Exercise inputs Start Marker

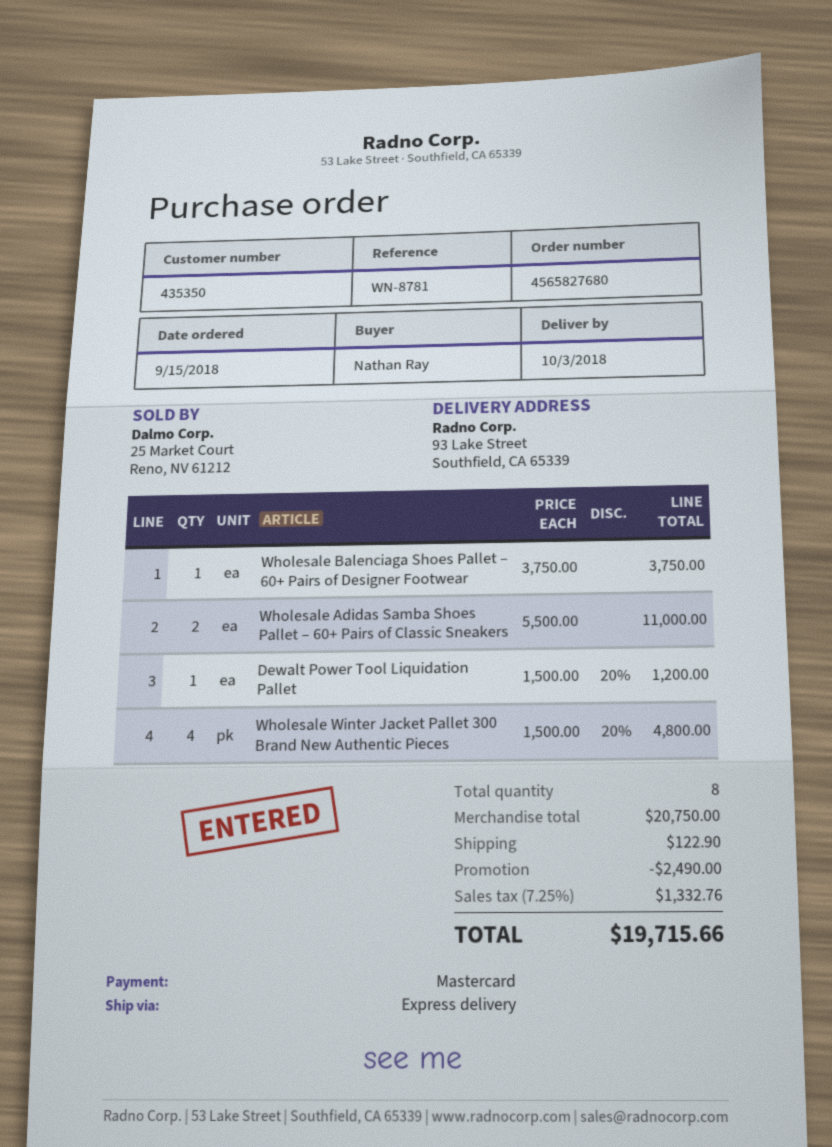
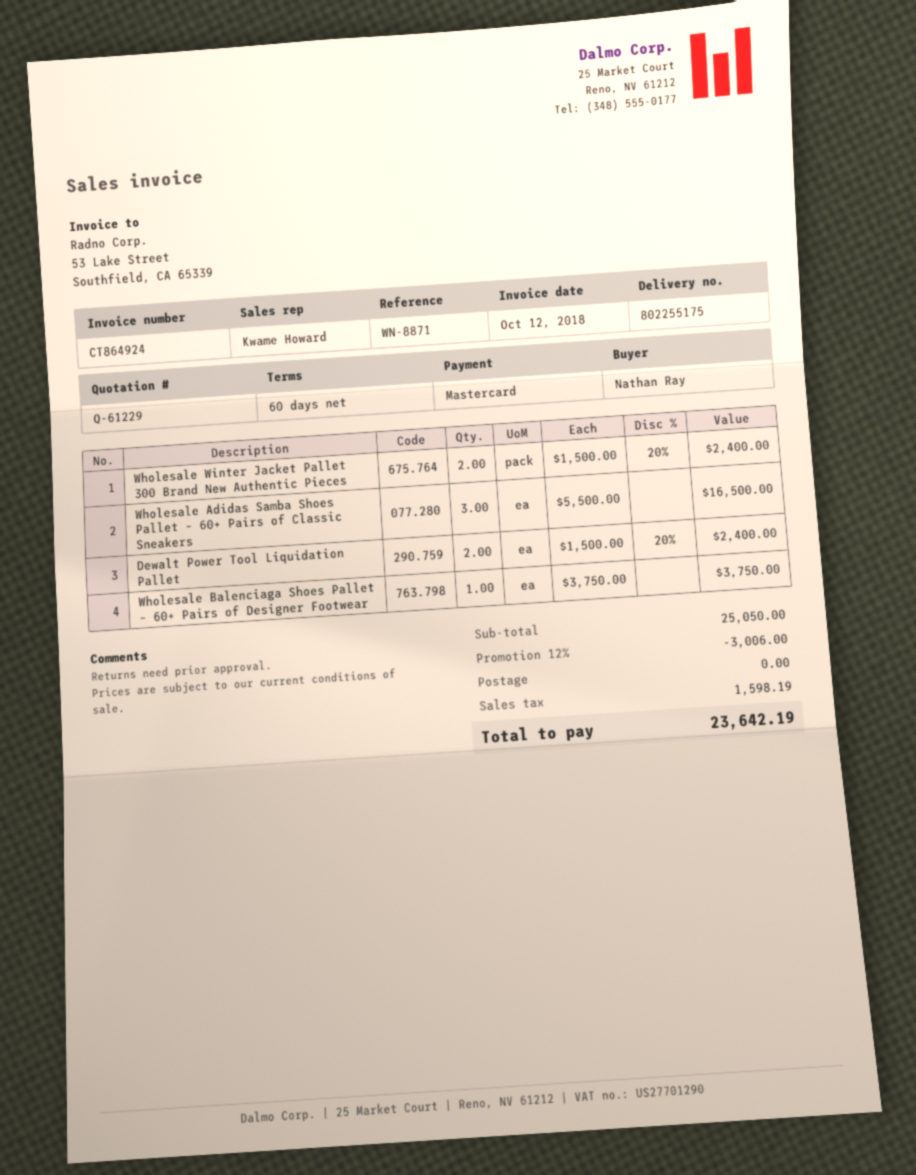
reference: WN-8781 -> WN-8871
Wholesale Adidas Samba Shoes Pallet – 60+ Pairs of Classic Sneakers: 2 x 5500.00 = 11000.00 -> 3 x 5500.00 = 16500.00
Dewalt Power Tool Liquidation Pallet: 1 x 1500.00 - 20% = 1200.00 -> 2 x 1500.00 - 20% = 2400.00
Wholesale Winter Jacket Pallet 300 Brand New Authentic Pieces: 4 x 1500.00 - 20% = 4800.00 -> 2 x 1500.00 - 20% = 2400.00
subtotal: 20750.00 -> 25050.00
discount: 2490.00 -> 3006.00
shipping: 122.90 -> 0.00
tax: 1332.76 -> 1598.19
total: 19715.66 -> 23642.19

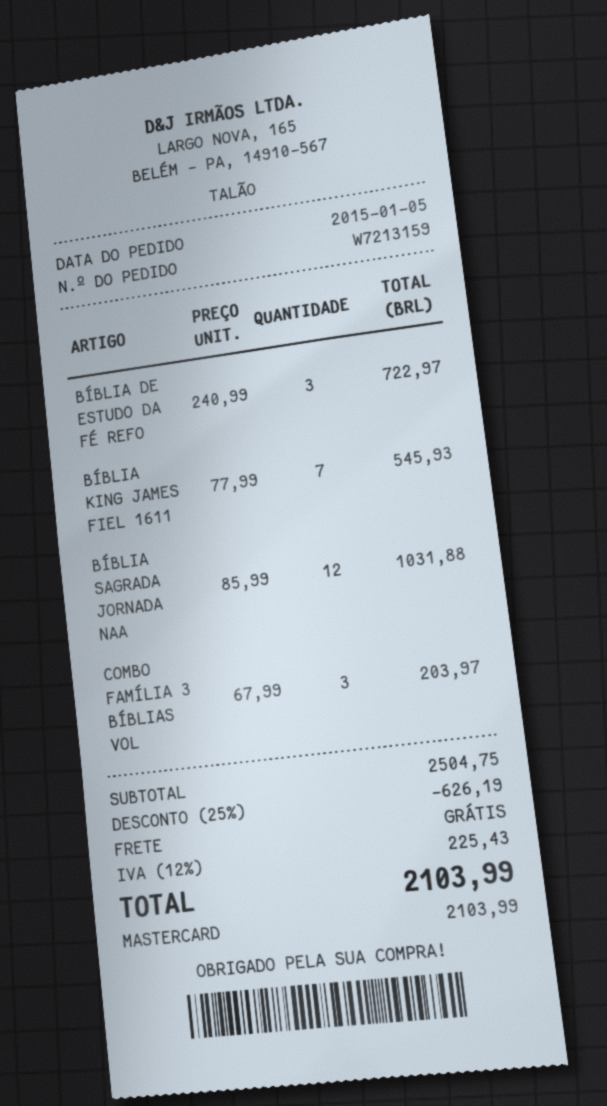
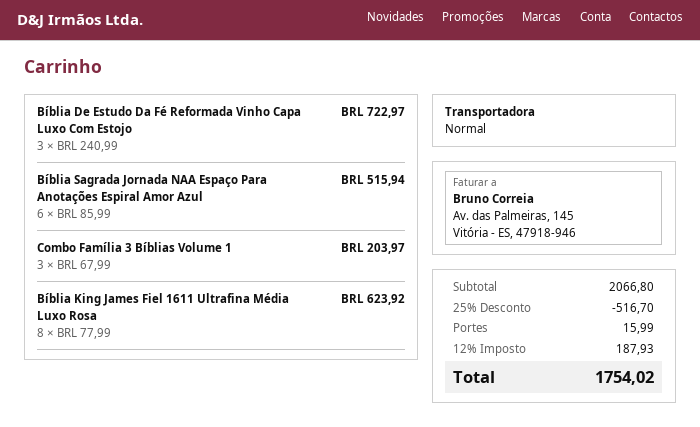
BÍBLIA KING JAMES FIEL 1611: 7 x 77.99 = 545.93 -> 8 x 77.99 = 623.92
BÍBLIA SAGRADA JORNADA NAA: 12 x 85.99 = 1031.88 -> 6 x 85.99 = 515.94
subtotal: 2504.75 -> 2066.80
discount: 25% = 626.19 -> 25% = 516.70
shipping: 0.00 -> 15.99
tax: 12% = 225.43 -> 12% = 187.93
total: 2103.99 -> 1754.02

Exercise inputs End Marker

Filter the records for lines containing the word "discount" and copy each one.

discount: 2490.00 -> 3006.00
discount: 25% = 626.19 -> 25% = 516.70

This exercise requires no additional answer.